AN £8.2M vision for the future of Oxford Spires Academy will be realised after councillors gave plans for a new business centre the go-ahead.

Last night members of the city council’s east area planning committee unanimously agreed to grant planning permission for the new building.

The academy can now go ahead with its plans for the “Reuben Business Centre”, with ICT suites, a laboratory, sixth-form centre and a 330-seat lecture theatre.

Headteacher Sue Croft, pictured, said: “We’re really pleased, for the community and for the students, who really deserve first rate facilities for a first rate education so they can go on to have the very best in life.

“Our time capsule is being buried on Friday, and then we’ll be all set and ready to start building.

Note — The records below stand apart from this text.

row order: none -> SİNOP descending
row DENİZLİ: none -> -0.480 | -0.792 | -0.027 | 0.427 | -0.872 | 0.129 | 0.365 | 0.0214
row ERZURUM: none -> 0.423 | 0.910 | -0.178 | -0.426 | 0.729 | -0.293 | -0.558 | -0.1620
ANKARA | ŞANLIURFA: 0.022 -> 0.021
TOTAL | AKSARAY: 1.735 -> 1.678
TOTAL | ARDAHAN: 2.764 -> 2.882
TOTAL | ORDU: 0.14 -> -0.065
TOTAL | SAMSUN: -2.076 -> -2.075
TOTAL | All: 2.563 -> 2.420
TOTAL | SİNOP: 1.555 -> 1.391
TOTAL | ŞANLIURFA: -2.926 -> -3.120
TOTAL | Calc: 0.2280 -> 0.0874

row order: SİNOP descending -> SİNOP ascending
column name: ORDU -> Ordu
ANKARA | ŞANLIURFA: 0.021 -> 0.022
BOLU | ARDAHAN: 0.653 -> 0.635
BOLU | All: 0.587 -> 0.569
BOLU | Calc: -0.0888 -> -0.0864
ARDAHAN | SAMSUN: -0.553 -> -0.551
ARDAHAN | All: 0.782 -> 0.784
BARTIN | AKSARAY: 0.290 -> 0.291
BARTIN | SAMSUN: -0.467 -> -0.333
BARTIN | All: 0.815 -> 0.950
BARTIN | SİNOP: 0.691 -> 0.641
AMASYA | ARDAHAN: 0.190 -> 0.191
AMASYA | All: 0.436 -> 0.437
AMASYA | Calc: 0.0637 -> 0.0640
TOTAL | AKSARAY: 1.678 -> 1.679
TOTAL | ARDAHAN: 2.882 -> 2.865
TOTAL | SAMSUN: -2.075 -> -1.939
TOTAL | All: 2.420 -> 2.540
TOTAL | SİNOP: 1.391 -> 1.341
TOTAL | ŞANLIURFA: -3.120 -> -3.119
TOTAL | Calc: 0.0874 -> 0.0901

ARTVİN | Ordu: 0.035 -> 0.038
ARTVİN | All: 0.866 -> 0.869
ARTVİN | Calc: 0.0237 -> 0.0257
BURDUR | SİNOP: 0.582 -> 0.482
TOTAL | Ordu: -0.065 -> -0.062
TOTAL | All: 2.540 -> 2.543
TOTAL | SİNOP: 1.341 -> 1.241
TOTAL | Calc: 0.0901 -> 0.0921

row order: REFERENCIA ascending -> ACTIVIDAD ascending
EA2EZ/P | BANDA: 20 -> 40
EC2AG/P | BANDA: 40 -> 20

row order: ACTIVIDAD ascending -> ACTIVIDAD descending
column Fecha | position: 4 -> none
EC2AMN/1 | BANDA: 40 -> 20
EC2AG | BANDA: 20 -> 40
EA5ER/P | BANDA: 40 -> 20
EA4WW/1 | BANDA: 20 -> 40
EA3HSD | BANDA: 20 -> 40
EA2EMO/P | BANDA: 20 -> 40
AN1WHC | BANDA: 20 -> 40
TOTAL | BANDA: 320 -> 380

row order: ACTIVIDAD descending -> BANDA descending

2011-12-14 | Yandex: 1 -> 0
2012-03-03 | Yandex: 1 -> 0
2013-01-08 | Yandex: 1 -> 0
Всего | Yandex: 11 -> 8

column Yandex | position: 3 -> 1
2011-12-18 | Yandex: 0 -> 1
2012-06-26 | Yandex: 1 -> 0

“All the hoardings are up and everything is ready to go.

“It will be finished in September 2013, ready for current year six students.”

The project is being funded with cash given to the school when it relaunched as an academy last year, along with a donation from The Reuben Foundation, the charitable arm of the Reuben Brothers’ real estate company.

The application was submitted by the academy’s sponsor, the CfBT Education Trust, which selected Nightingale and Kier for the design and build.

Kier Construction design manager Andy Vernon said: “Having worked with the academy and Nightingale Associates over the last few months and having undertaken some initial refurbishment works, it is great that the green light has been given for the major part of the Oxford Spires redevelopment.”

There were no objections to the application and the plans were waved through by councillors last night.

The academy currently has around 120 car parking spaces, with an overflow area outside the sports hall.

The new development will not increase the number of spaces but it will relocate them to the east of the site.

A report by planning officer Andrew Murdoch praised the scheme.

Mr Murdoch said: “The proposal would improve the overall quality of the teaching accommodation by providing modern facilities which will serve the educational needs of students in the Cowley area and enable the academy to further develop its recent academic improvements.

“The small area of parking would result in the loss of a small part of the open recreation space which would certainly be regrettable, however, this part of the field is currently underused and the benefits to the layout in terms of improved student safety would be welcomed.”

Mr Murdoch was concerned that any reduction of spaces would have increased on street parking in the surrounding area.

The Academy, which opened in January 2011, on the old Oxford School site, has a total of 800 students.